Controllable Speech Generation
Nuances in speech prosody (i.e., the pitch, timing, and loudness of speech) are a vital part of how we communicate. We utilize generative machine learning models to generate prosody with user control over these nuances and generate speech reflecting user-specified prosody.
Symbolic music generation
Symbolic music generation uses machine learning to produce music in a symbolic form, such as the Musical Instrument Digital Interface (MIDI) format. Generating music in a symbolic format has the advantages of being both interpretable (e.g., as pitch, duration, and loudness values) and editable in standard digital audio workstations (DAWs).

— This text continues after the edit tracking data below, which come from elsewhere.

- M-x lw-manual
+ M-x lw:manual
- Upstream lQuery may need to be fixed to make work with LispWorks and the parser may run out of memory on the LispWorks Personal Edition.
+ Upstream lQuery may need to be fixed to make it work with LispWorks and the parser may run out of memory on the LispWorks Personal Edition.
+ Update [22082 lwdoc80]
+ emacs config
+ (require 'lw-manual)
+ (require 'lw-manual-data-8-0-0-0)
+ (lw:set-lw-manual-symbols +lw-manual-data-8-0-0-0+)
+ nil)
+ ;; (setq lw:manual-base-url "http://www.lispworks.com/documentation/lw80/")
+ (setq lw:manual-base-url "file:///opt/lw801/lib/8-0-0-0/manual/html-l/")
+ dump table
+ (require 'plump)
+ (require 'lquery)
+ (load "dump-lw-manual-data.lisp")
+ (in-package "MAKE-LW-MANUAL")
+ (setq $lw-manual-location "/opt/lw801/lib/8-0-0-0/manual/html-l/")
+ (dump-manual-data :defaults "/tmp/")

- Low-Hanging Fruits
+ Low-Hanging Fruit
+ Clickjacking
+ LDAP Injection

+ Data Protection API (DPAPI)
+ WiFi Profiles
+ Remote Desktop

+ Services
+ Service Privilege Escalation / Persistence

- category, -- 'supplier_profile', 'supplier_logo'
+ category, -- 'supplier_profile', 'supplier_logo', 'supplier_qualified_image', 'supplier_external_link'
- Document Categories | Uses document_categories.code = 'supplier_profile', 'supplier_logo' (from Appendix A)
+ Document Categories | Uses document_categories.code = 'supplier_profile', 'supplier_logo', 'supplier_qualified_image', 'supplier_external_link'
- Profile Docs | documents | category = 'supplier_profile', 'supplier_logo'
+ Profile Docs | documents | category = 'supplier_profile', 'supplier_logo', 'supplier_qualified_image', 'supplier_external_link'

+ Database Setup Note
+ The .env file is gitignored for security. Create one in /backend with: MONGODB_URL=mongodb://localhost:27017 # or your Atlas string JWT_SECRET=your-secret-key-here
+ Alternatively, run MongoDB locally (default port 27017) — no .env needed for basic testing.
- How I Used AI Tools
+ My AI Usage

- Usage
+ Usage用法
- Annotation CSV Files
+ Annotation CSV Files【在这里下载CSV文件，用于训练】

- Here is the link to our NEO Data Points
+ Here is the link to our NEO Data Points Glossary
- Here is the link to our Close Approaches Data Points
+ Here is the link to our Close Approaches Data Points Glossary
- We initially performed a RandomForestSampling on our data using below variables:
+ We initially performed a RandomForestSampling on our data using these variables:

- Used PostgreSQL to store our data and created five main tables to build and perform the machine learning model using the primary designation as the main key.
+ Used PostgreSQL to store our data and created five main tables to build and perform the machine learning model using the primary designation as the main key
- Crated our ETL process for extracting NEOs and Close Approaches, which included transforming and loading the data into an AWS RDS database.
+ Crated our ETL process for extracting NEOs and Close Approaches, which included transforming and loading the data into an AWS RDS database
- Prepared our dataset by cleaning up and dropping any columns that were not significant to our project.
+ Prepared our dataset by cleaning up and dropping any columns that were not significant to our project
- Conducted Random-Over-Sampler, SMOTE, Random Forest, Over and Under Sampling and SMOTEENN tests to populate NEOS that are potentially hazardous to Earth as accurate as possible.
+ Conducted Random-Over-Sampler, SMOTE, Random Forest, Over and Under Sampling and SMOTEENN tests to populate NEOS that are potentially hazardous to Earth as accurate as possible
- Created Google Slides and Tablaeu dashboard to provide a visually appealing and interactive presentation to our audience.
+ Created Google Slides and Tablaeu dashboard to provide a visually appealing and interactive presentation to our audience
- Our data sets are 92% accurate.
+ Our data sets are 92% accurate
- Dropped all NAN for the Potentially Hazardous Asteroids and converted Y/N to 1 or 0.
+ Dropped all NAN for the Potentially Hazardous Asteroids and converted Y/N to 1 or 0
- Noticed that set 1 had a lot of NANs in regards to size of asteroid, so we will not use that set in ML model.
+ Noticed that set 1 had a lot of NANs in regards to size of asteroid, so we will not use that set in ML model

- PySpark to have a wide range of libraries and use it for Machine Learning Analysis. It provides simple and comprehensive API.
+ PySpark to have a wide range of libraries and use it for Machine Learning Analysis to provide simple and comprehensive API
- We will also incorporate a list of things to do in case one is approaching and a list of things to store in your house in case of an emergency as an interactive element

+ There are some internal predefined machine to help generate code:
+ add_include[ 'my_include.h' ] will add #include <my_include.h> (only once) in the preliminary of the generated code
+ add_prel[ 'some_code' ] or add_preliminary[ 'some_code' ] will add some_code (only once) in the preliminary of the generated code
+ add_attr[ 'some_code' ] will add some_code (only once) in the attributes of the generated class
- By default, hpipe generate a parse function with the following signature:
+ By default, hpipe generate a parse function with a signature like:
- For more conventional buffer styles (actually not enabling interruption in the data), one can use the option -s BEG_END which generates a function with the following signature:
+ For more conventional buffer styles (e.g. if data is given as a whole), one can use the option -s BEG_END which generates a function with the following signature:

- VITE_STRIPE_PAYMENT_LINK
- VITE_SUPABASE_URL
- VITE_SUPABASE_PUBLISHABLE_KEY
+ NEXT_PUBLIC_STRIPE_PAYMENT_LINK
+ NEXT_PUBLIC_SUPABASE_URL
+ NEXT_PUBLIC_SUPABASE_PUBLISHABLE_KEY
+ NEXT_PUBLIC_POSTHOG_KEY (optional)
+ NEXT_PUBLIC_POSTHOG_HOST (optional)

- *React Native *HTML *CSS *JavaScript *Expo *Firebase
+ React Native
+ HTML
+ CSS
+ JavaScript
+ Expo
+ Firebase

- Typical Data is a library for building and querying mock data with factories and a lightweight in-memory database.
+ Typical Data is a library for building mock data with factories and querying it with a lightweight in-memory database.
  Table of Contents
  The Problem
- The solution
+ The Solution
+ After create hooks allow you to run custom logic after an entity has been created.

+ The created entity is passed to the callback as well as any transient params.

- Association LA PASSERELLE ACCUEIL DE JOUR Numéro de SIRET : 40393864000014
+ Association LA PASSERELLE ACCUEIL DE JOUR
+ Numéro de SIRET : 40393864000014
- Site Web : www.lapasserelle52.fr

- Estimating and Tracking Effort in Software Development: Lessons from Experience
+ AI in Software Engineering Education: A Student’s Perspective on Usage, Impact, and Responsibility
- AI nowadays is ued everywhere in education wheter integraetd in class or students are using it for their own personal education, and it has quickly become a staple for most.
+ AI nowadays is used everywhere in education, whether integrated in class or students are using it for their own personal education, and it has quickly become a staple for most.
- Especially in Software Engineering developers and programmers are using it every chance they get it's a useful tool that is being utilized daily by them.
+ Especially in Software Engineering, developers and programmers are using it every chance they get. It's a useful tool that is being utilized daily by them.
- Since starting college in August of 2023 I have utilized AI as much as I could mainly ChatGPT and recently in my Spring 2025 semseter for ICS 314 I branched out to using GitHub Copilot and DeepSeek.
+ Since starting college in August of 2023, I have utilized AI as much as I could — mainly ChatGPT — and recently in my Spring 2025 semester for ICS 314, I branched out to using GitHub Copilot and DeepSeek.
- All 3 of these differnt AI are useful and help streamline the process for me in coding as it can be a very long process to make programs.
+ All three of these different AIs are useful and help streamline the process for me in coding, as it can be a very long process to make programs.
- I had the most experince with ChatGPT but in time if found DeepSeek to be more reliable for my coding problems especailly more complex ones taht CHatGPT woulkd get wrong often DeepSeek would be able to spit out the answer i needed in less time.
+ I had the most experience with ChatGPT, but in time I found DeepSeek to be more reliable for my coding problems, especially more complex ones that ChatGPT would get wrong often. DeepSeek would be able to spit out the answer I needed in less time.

Neural network-based audio interfaces should be robust to various input distortions, especially in sensitive applications. We study the behavior of audio models under maliciously-crafted inputs - called adversarial examples - in order to better understand how to secure audio interfaces against bad-faith actors and naturally-occurring distortions. For further publications in this area, see our publications page.
Audio adversarial examples with adaptive filtering
We demonstrate a novel audio-domain adversarial attack that modifies benign audio using an interpretable and differentiable parametric transformation - adaptive filtering. Unlike existing state-of-the-art attacks, our proposed method does not require a complex optimization procedure or generative model, relying only on a simple variant of gradient descent to tune filter parameters.
Privacy through Real-Time Adversarial Attacks with Audio-to-Audio Models
As governments and corporations adopt deep learning systems to collect and analyze user-generated audio data, concerns about security and privacy naturally emerge in areas such as automatic speaker recognition. While audio adversarial examples offer one route to mislead or evade these invasive systems, they are typically crafted through time-intensive offline optimization, limiting their usefulness in streaming contexts. Inspired by architectures for audio-to-audio tasks such as denoising and speech enhancement, we propose a neural network model capable of adversarially modifying a user’s audio stream in real-time. Our model learns to apply a time-varying finite impulse response (FIR) filter to outgoing audio, allowing for effective and inconspicuous perturbations on a small fixed delay suitable for streaming tasks. We demonstrate our model is highly effective at de-identifying user speech from speaker recognition and able to transfer to an unseen recognition system. We conduct a perceptual study and find that our method produces perturbations significantly less perceptible than baseline anonymization methods, when controlling for effectiveness. Finally, we provide an implementation of our model capable of running in real-time on a single CPU thread.